Why I'm getting type mismatch when filtering rows for a specific aggregate with spark sql?


So I have this dataframe sheepDF:

--------------------------------------
| sheep_id | sheep_age | sheep_color |
--------------------------------------
|    1     |     1     |    gray     |
|    2     |     2     |    grey     |
|    3     |     2     |             |
|    4     |     3     |    white    |
|    5     |     3     |             |
--------------------------------------

I want to group by sheep_age, but exclude the empty string from aggregate.

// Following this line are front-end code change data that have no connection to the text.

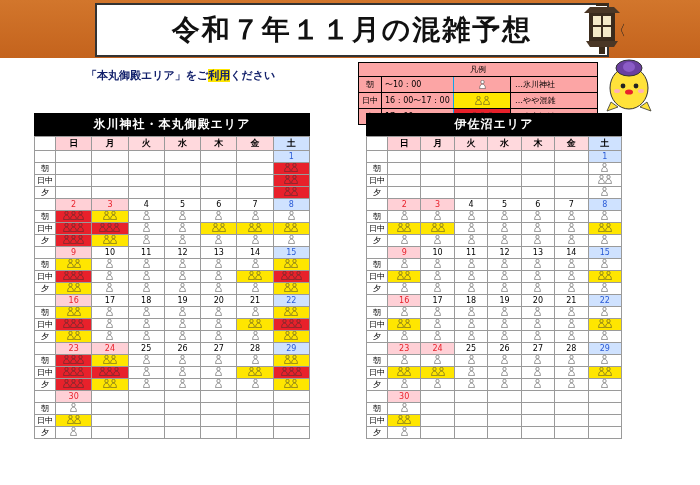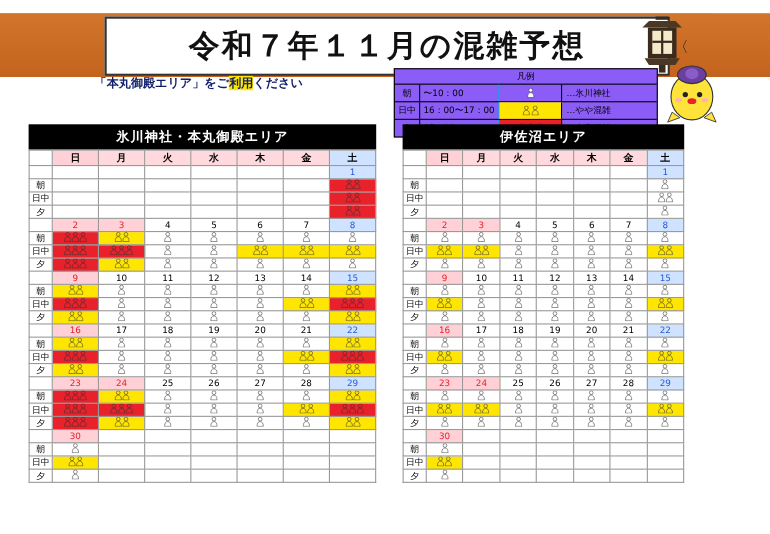"令和７年１１月の混雑予想" .header { background: #7dd3fc -> #84cc16; top: 12px -> 0 }
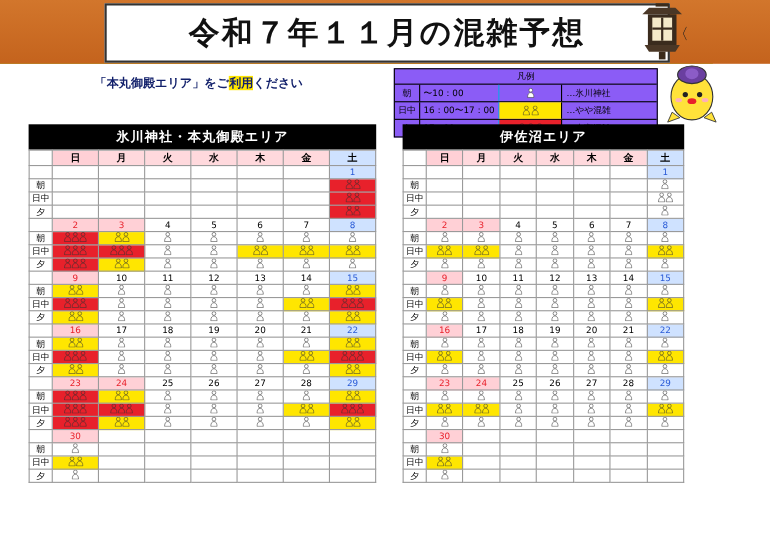"凡例" .legend { background: #8b5cf6 -> #fca5a5 }
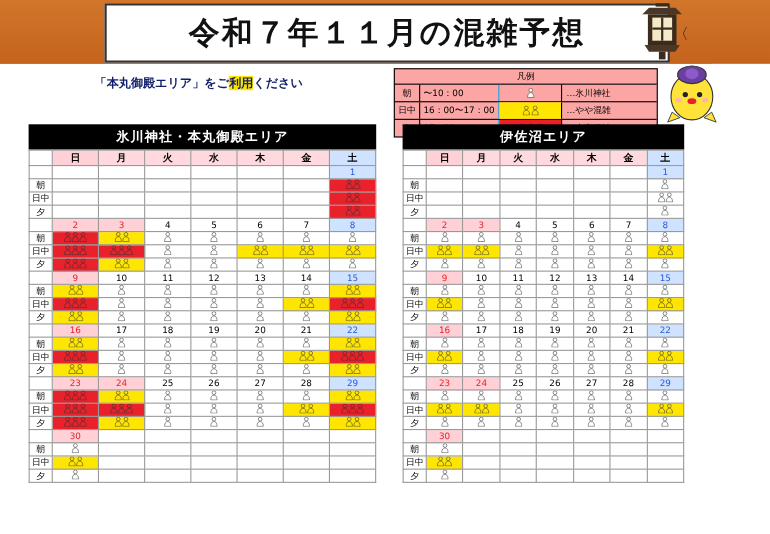"氷川神社・本丸御殿エリア" .cal.left { left: 26px -> 34px; width: 316px -> 276px }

So the result should be like this:

--------------------------------------
| sheep_id | sheep_age | sheep_color |
--------------------------------------
|    1     |     1     |    gray     |
|   2,3    |     2     |    grey     |
|   4,5    |     3     |    white    |
--------------------------------------

instead of this:

--------------------------------------
| sheep_id | sheep_age | sheep_color |
--------------------------------------
|    1     |     1     |    gray     |
|   2,3    |     2     |   grey,     |
|   4,5    |     3     |   white,    |
--------------------------------------

I tried following this solution to solve my problem.

Here is my code:

def get: DataFrame = {
  sheepDF
    .select(
      $"sheep_id".as("sheep_id"),
      $"sheep_age".as("sheep_age"),
      $"sheep_color".as("sheep_color")
    )
    .groupBy(
      $"sheep_age"
    )
    .agg(
      concat_ws(",",
        collect_list(
          $"sheep_id"
        ))
        .as("sheep_ids"),
      concat_ws(",",
        collect_list(
          when($"sheep_color" != "", $"sheep_color")
        ))
        .as("sheep_colors")
    )
}

But, I got this error:

type mismatch;
[error]  found   : Boolean
[error]  required: org.apache.spark.sql.Column
[error]             when($"sheep_color" != "",
[error]                                      ^

Why it tells me required: org.apache.spark.sql.Column? What am I missing? When function should need Boolean right?


Solution

  • What you want here is a column of booleans while != returns a boolean and not a column. Spark defines two equality operators for columns: equal to === and not equal to =!=. Both these returns a column of booleans which are the result of the comparisons of the elements of the two columns being compared.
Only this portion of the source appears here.